On the other hand, Erdoğan’s stress on the economic success of the country closely aligns with the neoliberal ethics of individual self-sufficiency and a conservative family ideal based on heteropatriarchal norms. Korkman (2015) states that Erdoğan’s rhetorical use of the spiritual concept of ‘blessing’ is key to the JDP’s blending of neoliberalism and conservatism. For Korkman (2015: 336), Erdoğan’s statement that ‘children are blessings’ mitigates between the contradictory aspects of neoliberal and conservative ideologies, thereby attempting to achieve coherence in the JDP’s pronatalist narrative characterized by multiple themes and contradictory narrative lines. Accordingly, the contradictions between the recommendation to have many children and the neoliberal ethic of the individual and self-governance are resolved through a spiritual reference to ‘blessing’ that will follow childbirth and provide families with increased resources (Korkman, 2015).

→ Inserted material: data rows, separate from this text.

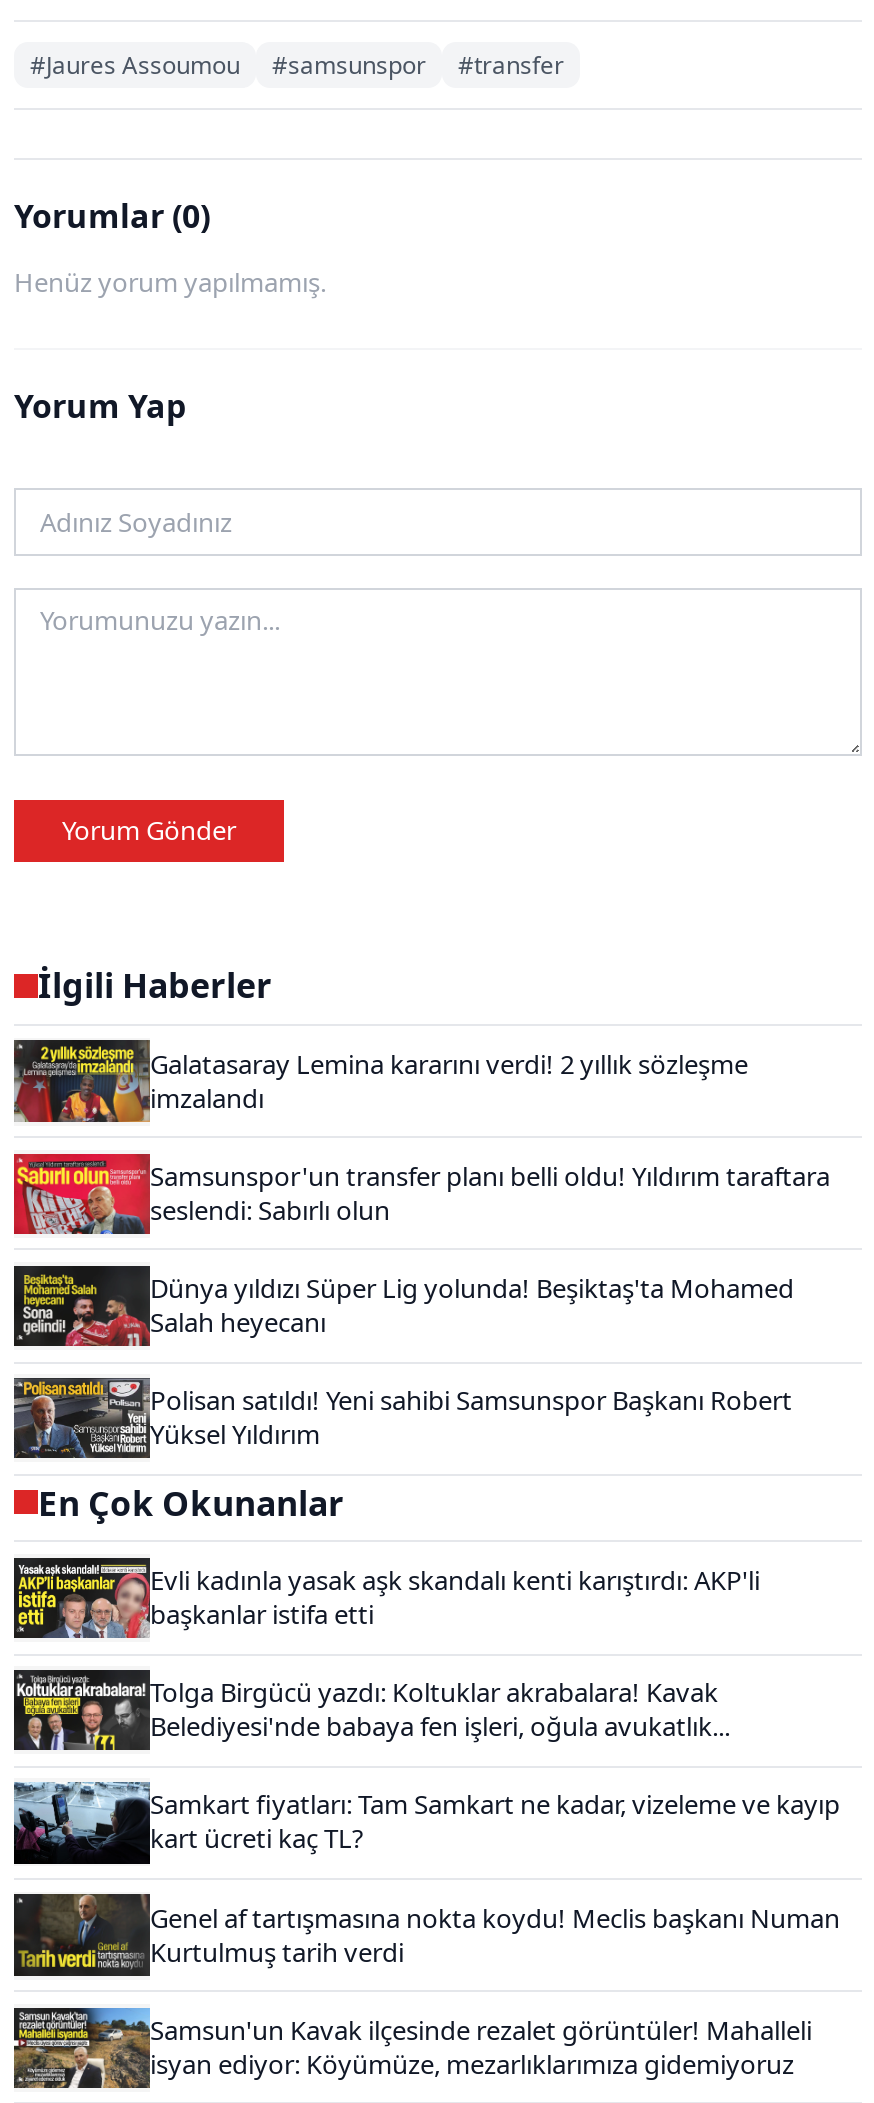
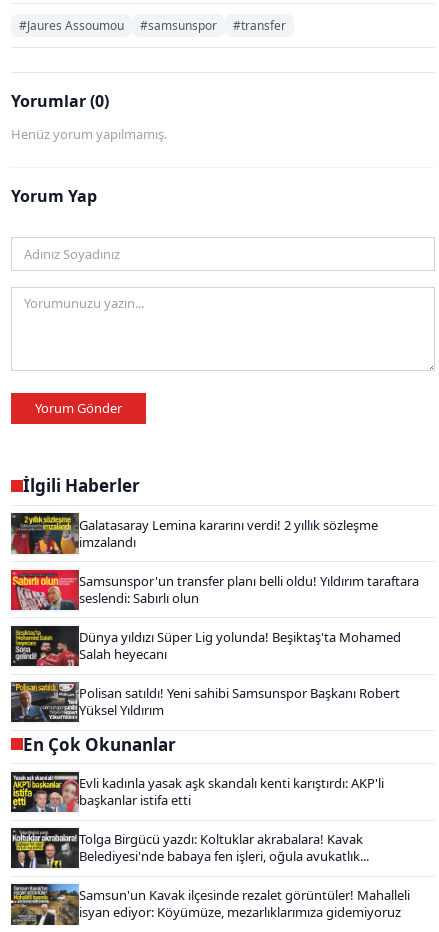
- [image]
- Samkart fiyatları: Tam Samkart ne kadar, vizeleme ve kayıp
- kart ücreti kaç TL?
- Genel af tartışmasına nokta koydu! Meclis başkanı Numan
- Kurtulmuş tarih verdi

- [image]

In short, Erdoğan’s pronatalist vision clearly points out how the neoliberal market economy perspective finds resonance in the conservative family ideal, while the conservative stress on family provides a useful discursive ground to promote neoliberal aims. The interconnectedness of pronatalism, the neoliberal economic vision and the conservative family ideal in the JDP’s gender ideology implies a complex patchwork in which shifts of focus in rhetorical strategies mitigate between the contradictory aspects of the JDP’s pronatalist narratives and contribute to the party’s hegemony. It is this complex patchwork that makes the JDP’s pronatalist goals different from previous pronatalist projects in modern Turkey. 5
This intricate patchwork operates hand in hand with a form of biopolitics that derives its momentum from the symbiotic relationship between the neoliberal-conservative agenda and the regulation of women’s bodies and sexualities. The neoliberal-conservative governmentality governs women’s bodies through an odd concern with their health, sexuality and reproduction. As a result, it shapes the contours and the substance of women’s embodiment. What follows this agenda is the proliferation of schemes of surveillance over women’s bodies and sexualities (Korkman, 2015; Sümer and Eslen-Ziya, 2015; Unal and Cindoğlu, 2013). The anti-abortion policy initiative in 2012, which attempted to regulate women’s reproductive rights in line with pronatalist political aims, is an emblematic example that has clearly disclosed the harmful effects of the neoliberal-conservative alliance on women’s autonomous life choices (Unal and Cindoğlu, 2013).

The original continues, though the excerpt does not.